*** Opening of RECORDS PROVIDED ***
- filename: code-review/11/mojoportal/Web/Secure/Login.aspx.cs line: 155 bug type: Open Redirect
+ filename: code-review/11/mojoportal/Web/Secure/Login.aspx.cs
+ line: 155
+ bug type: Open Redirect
*** Close of RECORDS PROVIDED ***
*** Opening of RECORDS PROVIDED ***
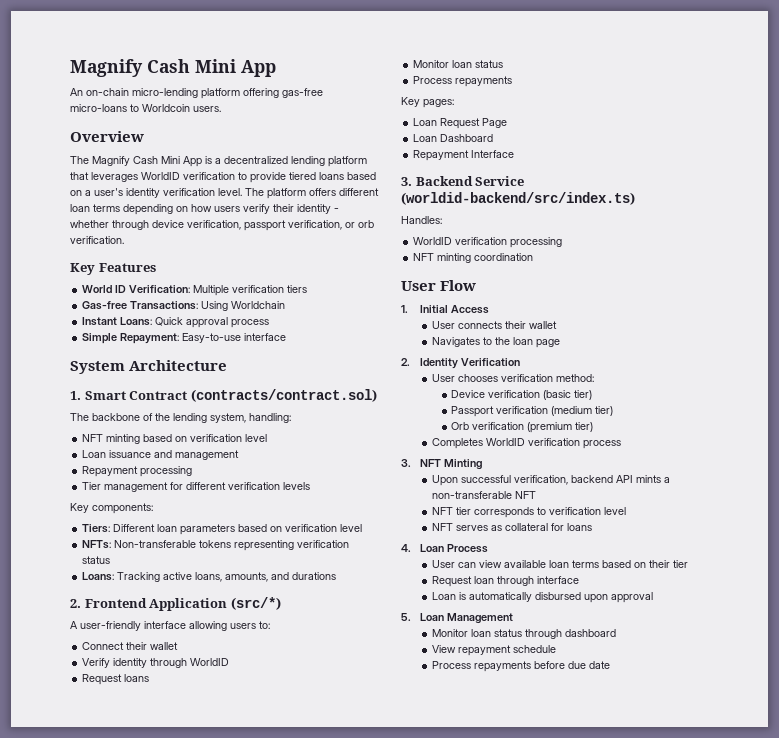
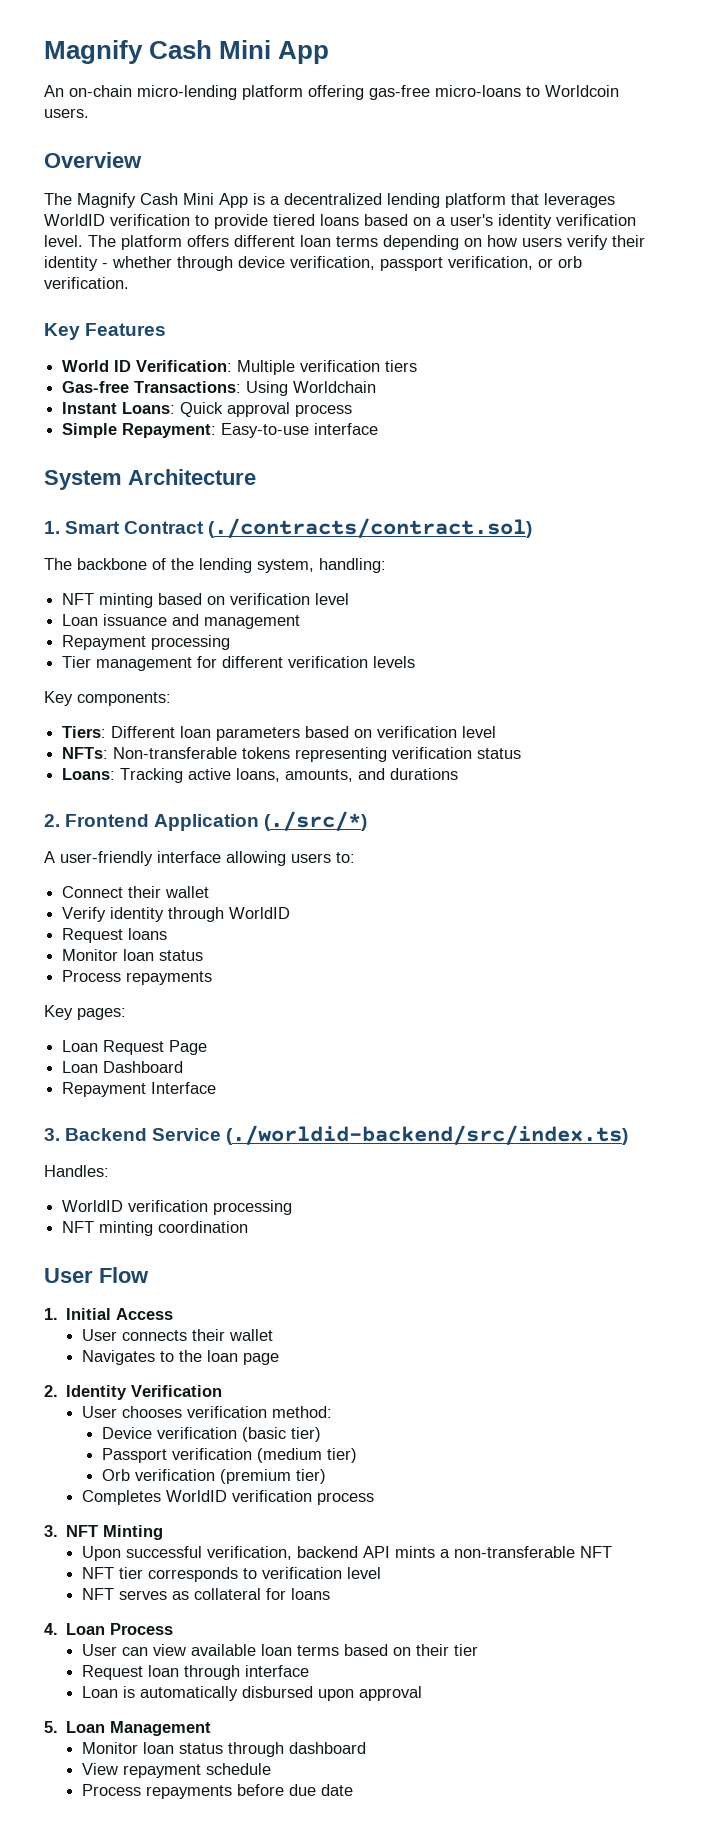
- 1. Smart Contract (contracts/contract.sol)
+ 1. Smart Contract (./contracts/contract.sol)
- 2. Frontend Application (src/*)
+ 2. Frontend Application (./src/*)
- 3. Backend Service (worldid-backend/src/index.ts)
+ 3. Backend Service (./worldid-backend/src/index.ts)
*** Close of RECORDS PROVIDED ***
### YOUR OBJECTIVE
When a line in the material contains the string "Login", copy that line.

### RESPONSE TO THIS TASK
- filename: code-review/11/mojoportal/Web/Secure/Login.aspx.cs line: 155 bug type: Open Redirect
+ filename: code-review/11/mojoportal/Web/Secure/Login.aspx.cs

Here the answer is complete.